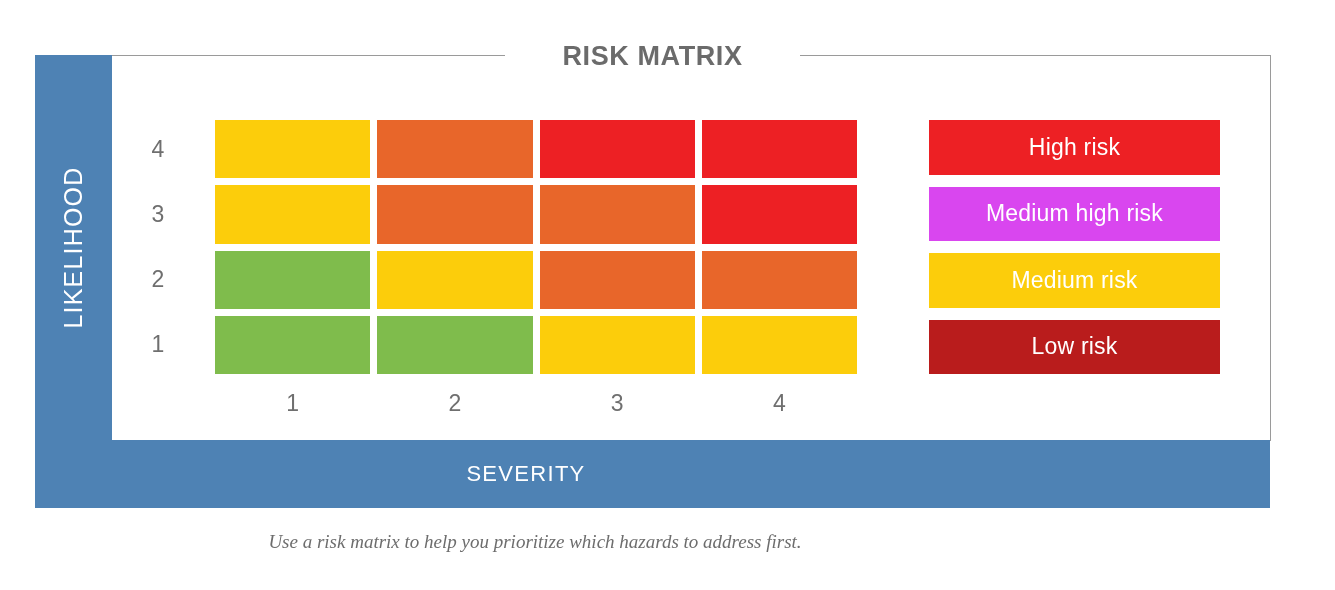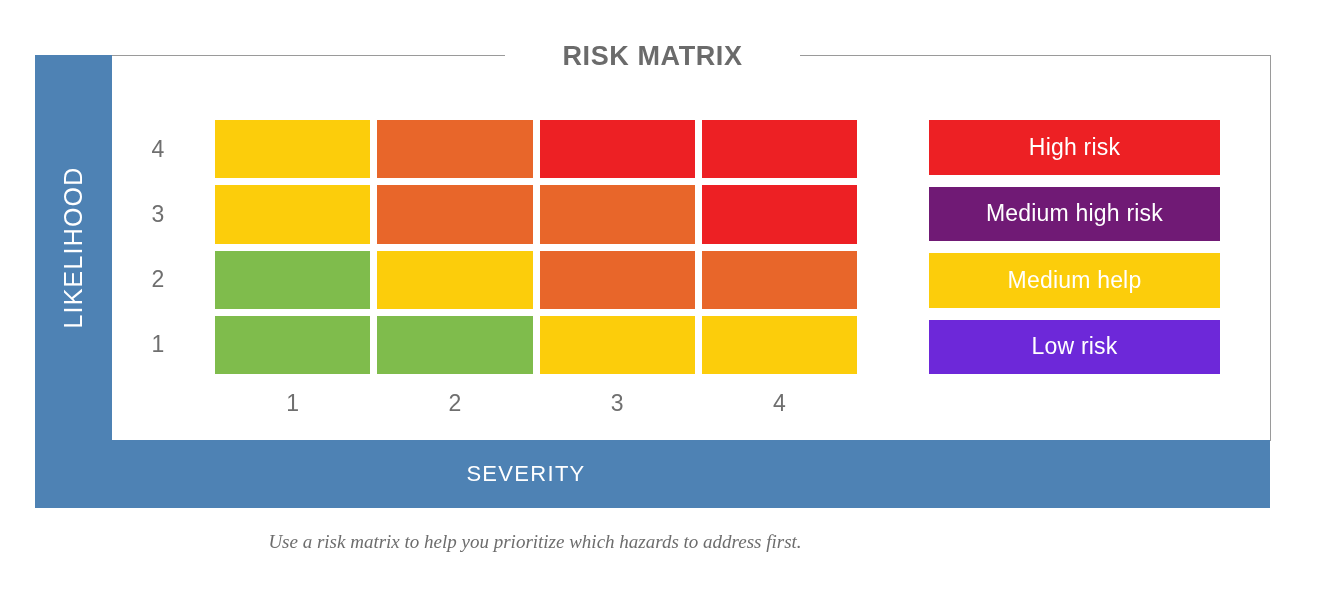--- a/index.html
+++ b/index.html
@@ -246,26 +246,26 @@
     <div class="x-tick">1</div>
     <div class="x-tick">2</div>
     <div class="x-tick">3</div>
     <div class="x-tick">4</div>
   </div>
 
   <div class="legend" id="legend">
       <div class="legend-item" style="background: rgb(237, 32, 36);">
         <span>High risk</span>
       </div>
-      <div class="legend-item" style="background: #701a75;">
+      <div class="legend-item" style="background: #d946ef;">
         <span>Medium high risk</span>
       </div>
       <div class="legend-item" style="background: rgb(252, 205, 11);">
-        <span>Medium help</span>
-      </div>
-      <div class="legend-item" style="background: #6d28d9;">
+        <span>Medium risk</span>
+      </div>
+      <div class="legend-item" style="background: #b91c1c;">
         <span>Low risk</span>
       </div>
     </div>
 
   <div class="caption">Use a risk matrix to help you prioritize which hazards to address first.</div>
 
 </div>
 
 </body></html>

### Problem description:
Search the entries above for the word "help" and count the lines that hold it. Reply with only that number.

### Answer section:
2